Your answer must be the exact lines of the listing below that run from the line with "shipping: none -> 10.95" to the line with "total: 1170.64 -> 1201.26", ends included, and no pictures.

-------

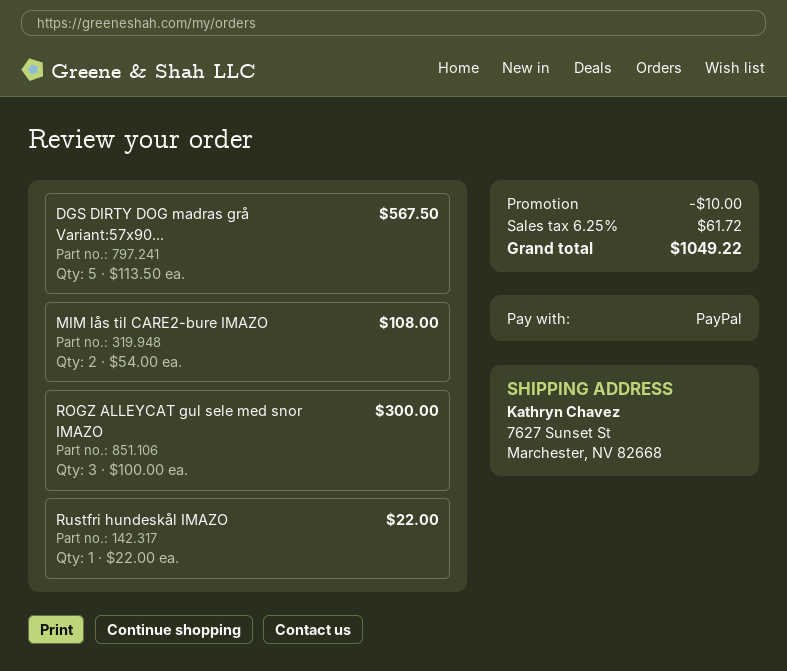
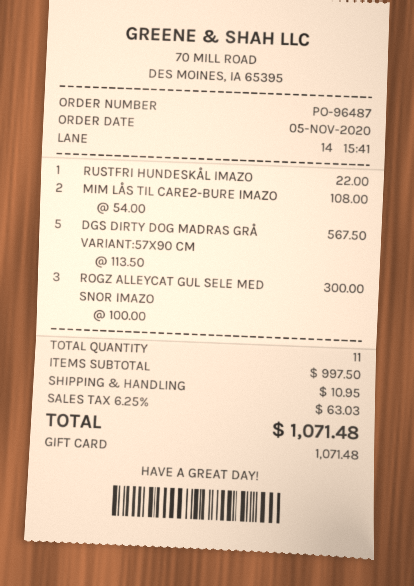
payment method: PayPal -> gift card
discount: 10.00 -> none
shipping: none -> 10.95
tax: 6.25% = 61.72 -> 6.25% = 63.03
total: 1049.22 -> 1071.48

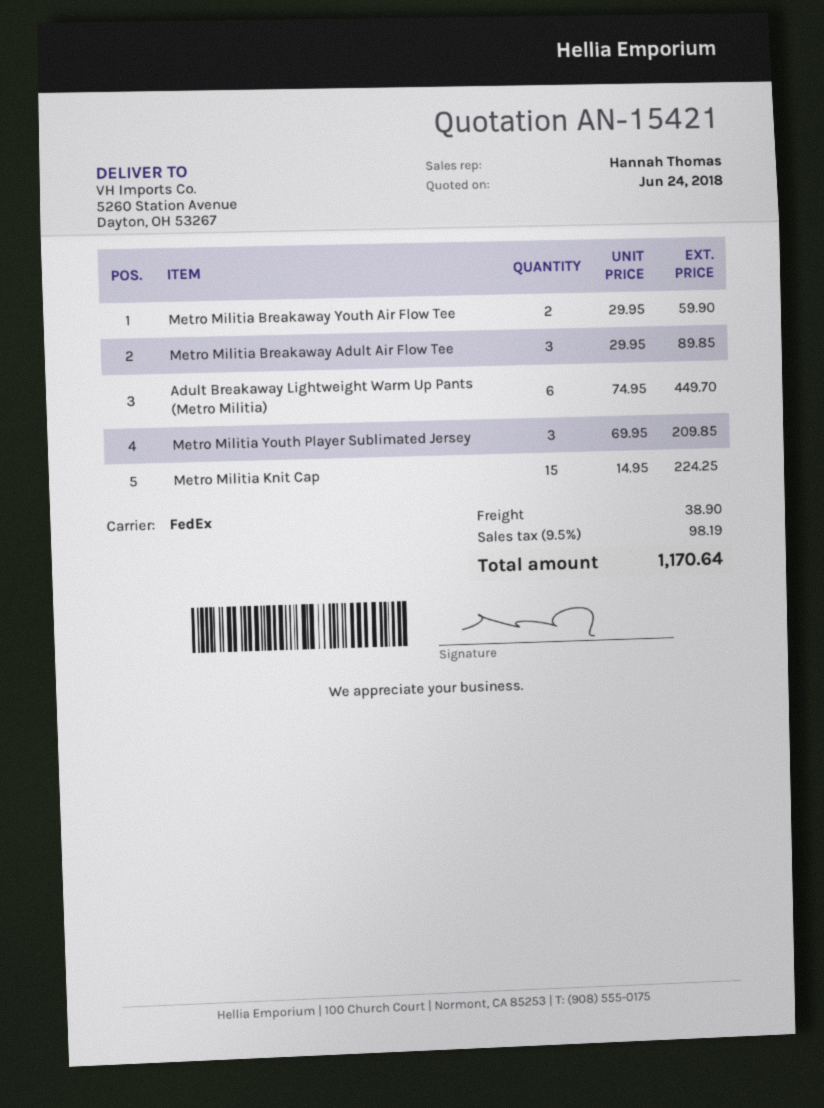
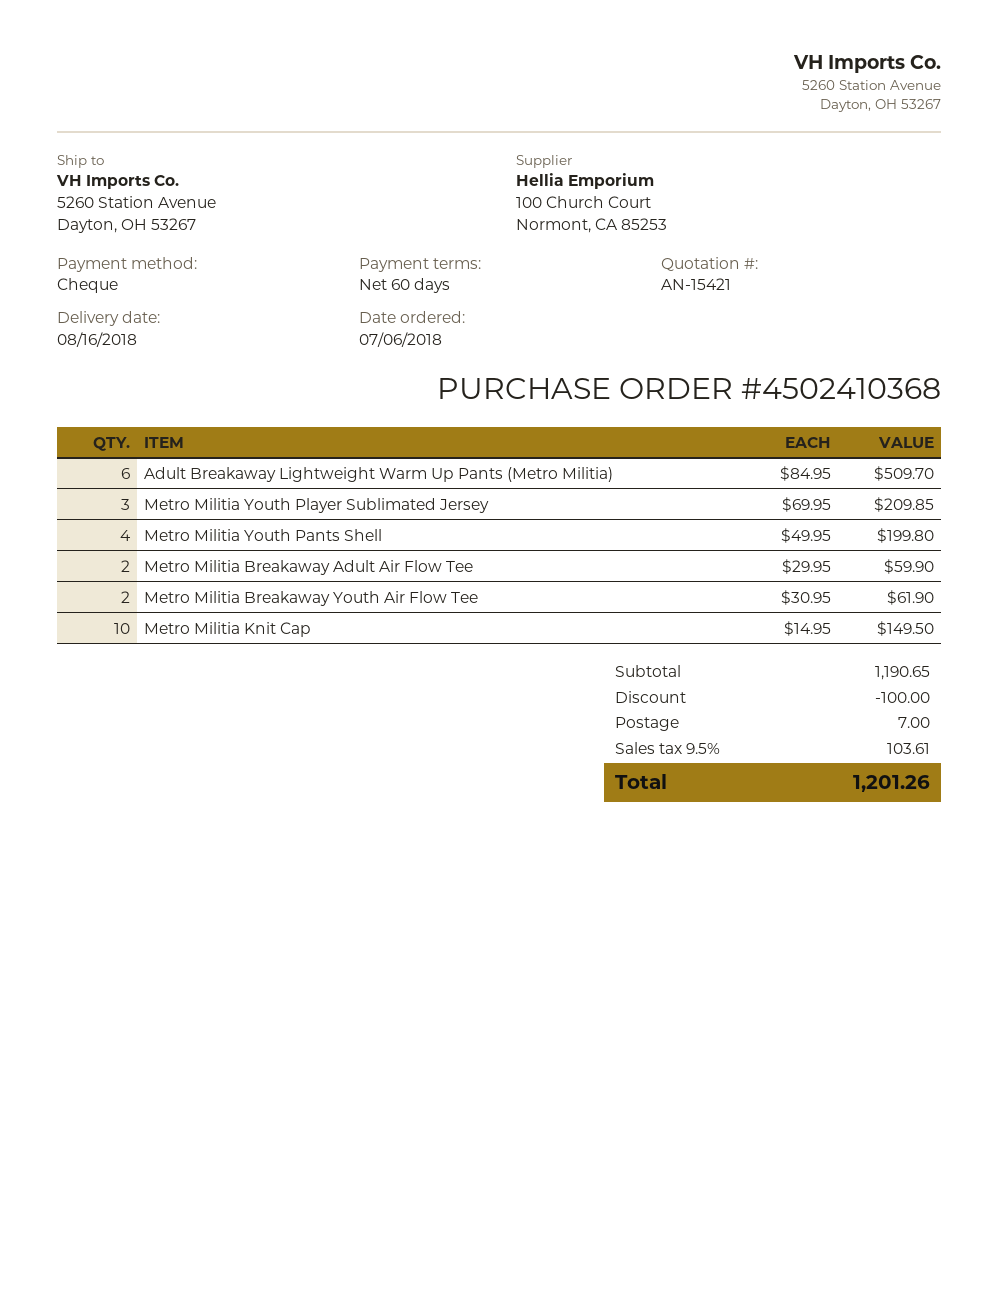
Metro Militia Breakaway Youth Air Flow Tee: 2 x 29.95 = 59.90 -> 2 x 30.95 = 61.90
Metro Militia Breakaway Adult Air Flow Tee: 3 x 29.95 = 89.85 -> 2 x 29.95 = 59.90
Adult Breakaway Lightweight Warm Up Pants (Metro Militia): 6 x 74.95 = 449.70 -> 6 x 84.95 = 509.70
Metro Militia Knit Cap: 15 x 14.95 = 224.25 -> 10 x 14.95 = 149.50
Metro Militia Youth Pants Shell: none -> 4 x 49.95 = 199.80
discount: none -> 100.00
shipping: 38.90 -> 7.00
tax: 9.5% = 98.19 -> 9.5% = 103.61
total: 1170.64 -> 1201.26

-------

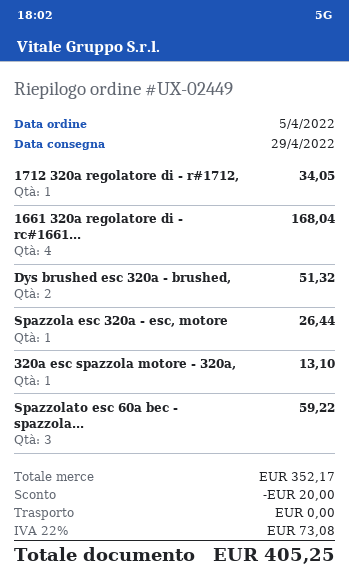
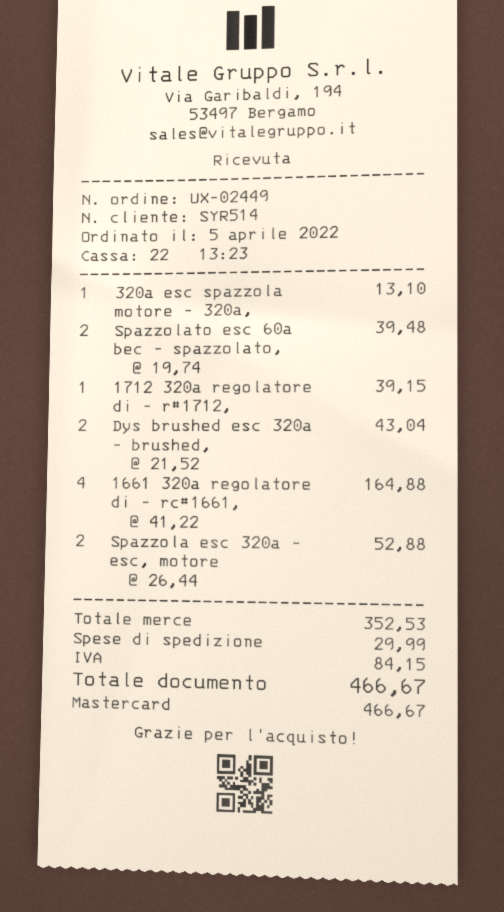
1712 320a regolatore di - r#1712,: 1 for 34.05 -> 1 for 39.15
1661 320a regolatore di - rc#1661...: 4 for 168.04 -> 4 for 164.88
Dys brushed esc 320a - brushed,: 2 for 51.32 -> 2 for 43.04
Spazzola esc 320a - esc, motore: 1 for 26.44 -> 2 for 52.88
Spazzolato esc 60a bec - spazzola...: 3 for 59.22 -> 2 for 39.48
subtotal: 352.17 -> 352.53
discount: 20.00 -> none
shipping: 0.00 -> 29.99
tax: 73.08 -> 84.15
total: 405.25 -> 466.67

-------

§ OUTPUT FOR THIS EXERCISE
shipping: none -> 10.95
tax: 6.25% = 61.72 -> 6.25% = 63.03
total: 1049.22 -> 1071.48

Metro Militia Breakaway Youth Air Flow Tee: 2 x 29.95 = 59.90 -> 2 x 30.95 = 61.90
Metro Militia Breakaway Adult Air Flow Tee: 3 x 29.95 = 89.85 -> 2 x 29.95 = 59.90
Adult Breakaway Lightweight Warm Up Pants (Metro Militia): 6 x 74.95 = 449.70 -> 6 x 84.95 = 509.70
Metro Militia Knit Cap: 15 x 14.95 = 224.25 -> 10 x 14.95 = 149.50
Metro Militia Youth Pants Shell: none -> 4 x 49.95 = 199.80
discount: none -> 100.00
shipping: 38.90 -> 7.00
tax: 9.5% = 98.19 -> 9.5% = 103.61
total: 1170.64 -> 1201.26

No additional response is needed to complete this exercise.